この増加装甲が着いたタイプと言うと、モデラーにしてみたら、タミヤが出した「KV−1B」を想像するでしょうから、先ずは、そこからです。
KV−1Bと言う名称ですが、ドイツ側が分類の為に勝手につけた形式(呼び名)で、増加装甲をつけたタイプを指します。これに対してAは、溶接砲塔は全てAに分類されますので、自国の戦車はやたらと細かく形式分類しているドイツ人とは思えない、かなり大雑把な括り方です。
ここで話しをややこしくするのが、ロシア語のアルファベット表記です。製品名の「KV−1’s」ですが、ロシア語の「KB−1c」を、英語表記に置き換えたもので、表記としては正しいです。「KV−1S」(KB-1C)と紛らわしい気もしますが、そもそも旧ソ連が、そういう形式を振り降ったので、仕方ありません。
制式な形式ではありませんが、むしろ「Ehkranami」の頭文字をとって、「KV−1E」とした方が、通りが良いかとは思います。しかし、Ehkranamiとは単純に言えば「増加装甲付き」と言う意味なので、中身が何年製のどの形式でも、増加装甲が付いたら、エクラナミなんです。

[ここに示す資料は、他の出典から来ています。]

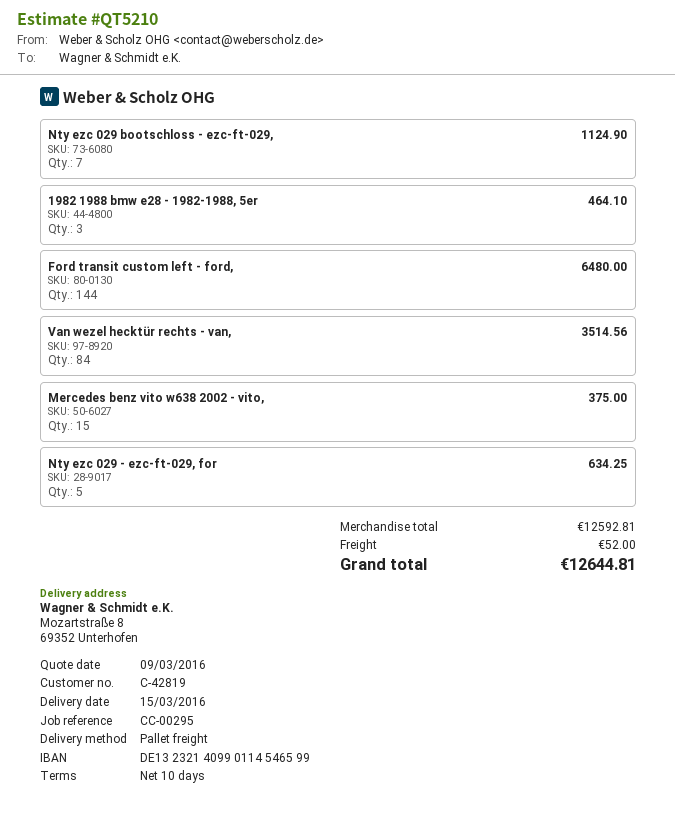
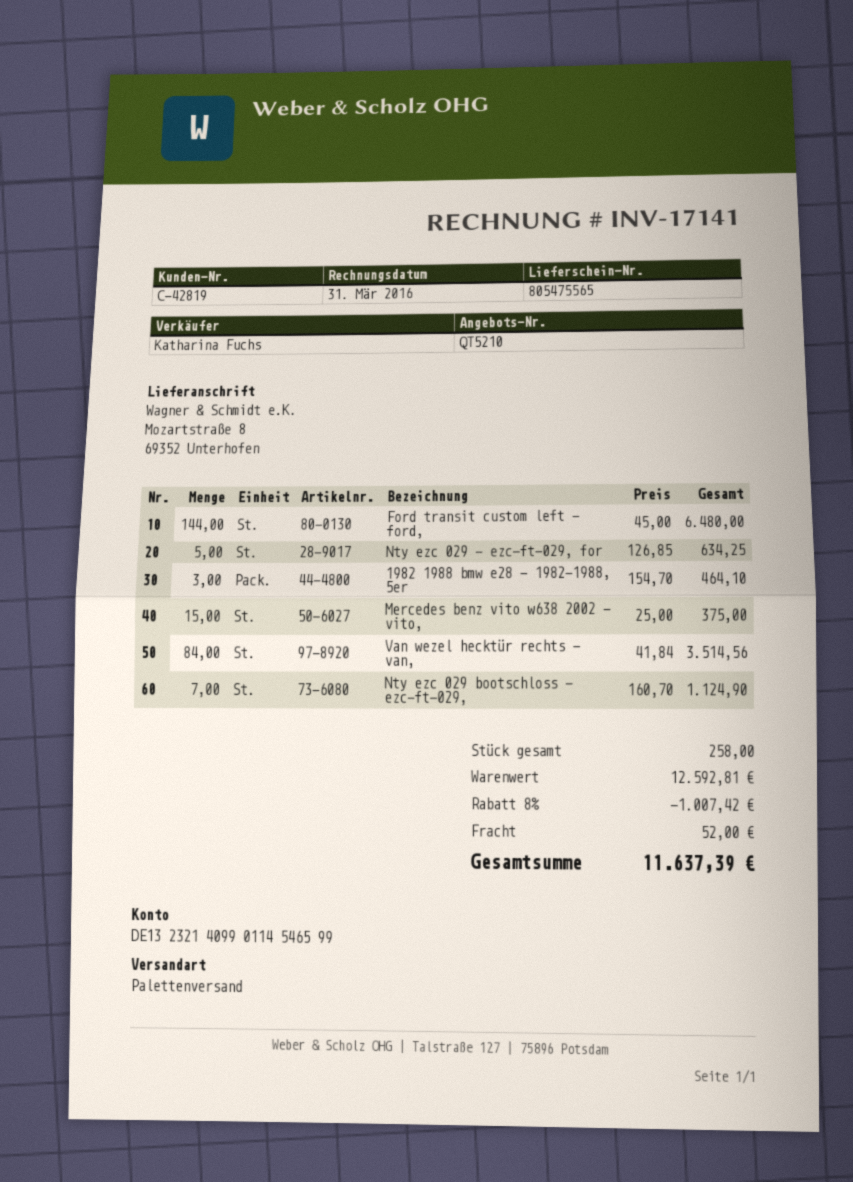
discount: none -> 8% = 1007.42
total: 12644.81 -> 11637.39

ドイツにしてみたら、今度は、すべてKV−1Bって事です。
さて、このキットですが「KV−1 1940年型」に、増加装甲をボルト止めした、「KV−1s」です。
って、当り前じゃん! と、思うかも知れませんが、資料によっては1939年型/40年型、それぞれの砲塔に増加装甲をつけたものを、「KV−1B
1940年/41年型」として紹介しています。
確かにドイツ軍での分類なら、それでもOKなんでしょうが…。
つまり何が言いたいかというと、「KV−1s」と形式分類されるのは、「KV−1
1940年型」に、増加装甲をボルト止めしたタイプの事なので、中身が重要なんです。
ついでに言うのであれば、車体側面にも増加装甲をボルト止めしたタイプは、後期に生産されたタイプになります。
余談ですが、タミヤ製も同じく1940年型エクラナミで、「KV−2」の金型を流用しています。

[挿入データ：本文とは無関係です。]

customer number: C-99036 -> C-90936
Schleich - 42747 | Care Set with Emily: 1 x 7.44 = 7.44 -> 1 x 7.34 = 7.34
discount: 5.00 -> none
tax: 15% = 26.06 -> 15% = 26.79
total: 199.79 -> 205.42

話しを元に戻しますが、「えっ、KVって、こんなにバリエーションがあったの?」、と驚かせるくらい多くの製品を出しているトランペッターが、2006年2月に出した製品で、当時の価格は2,520円でした。
もともとKVと言えば、タミヤの「KV−1S」「KV−2」、それに限定生産で後から加わった「KV−1B」、この3アイテムくらいしかありませんでした。
タミヤの製品も古いながらも、基本的に良好なキットなのですが、モータライズの名残からくる欠点がありました。
それに対しての新金型で、続々とKVのバリエーション・キットを投入した訳ですから、KV市場はトランペッターの独壇場ですよ! ただ、日本国内にどの程度KVの需要かあって、どの程度の市場規模かは、分りませんが…。
流石に新金型でのキットだけに、これと言う修整点もないのですが、強いて言えばフェンダーがやや下がり気味なので、これを修整してやるのと、エンジングリルを開口、メッシュに置き換える、と言った辺りが定番です。
KV−1B 1/35 タミヤ
製作・King of MIZONOKUCHI
正確な記録は残っていませんが、おそらく90年代後半だと思います。流石に保管しておく場所にも限りがありますので、2015年の年末に廃棄しましたが、まだ未組立のキットが一つ、残っているんですよね…。
古い模型誌には、これをベースに、KV−11940年型の製作記事もありますが、何れにしましてもトランペッターの製品が出た後となっては、不良債権みたいな存在です。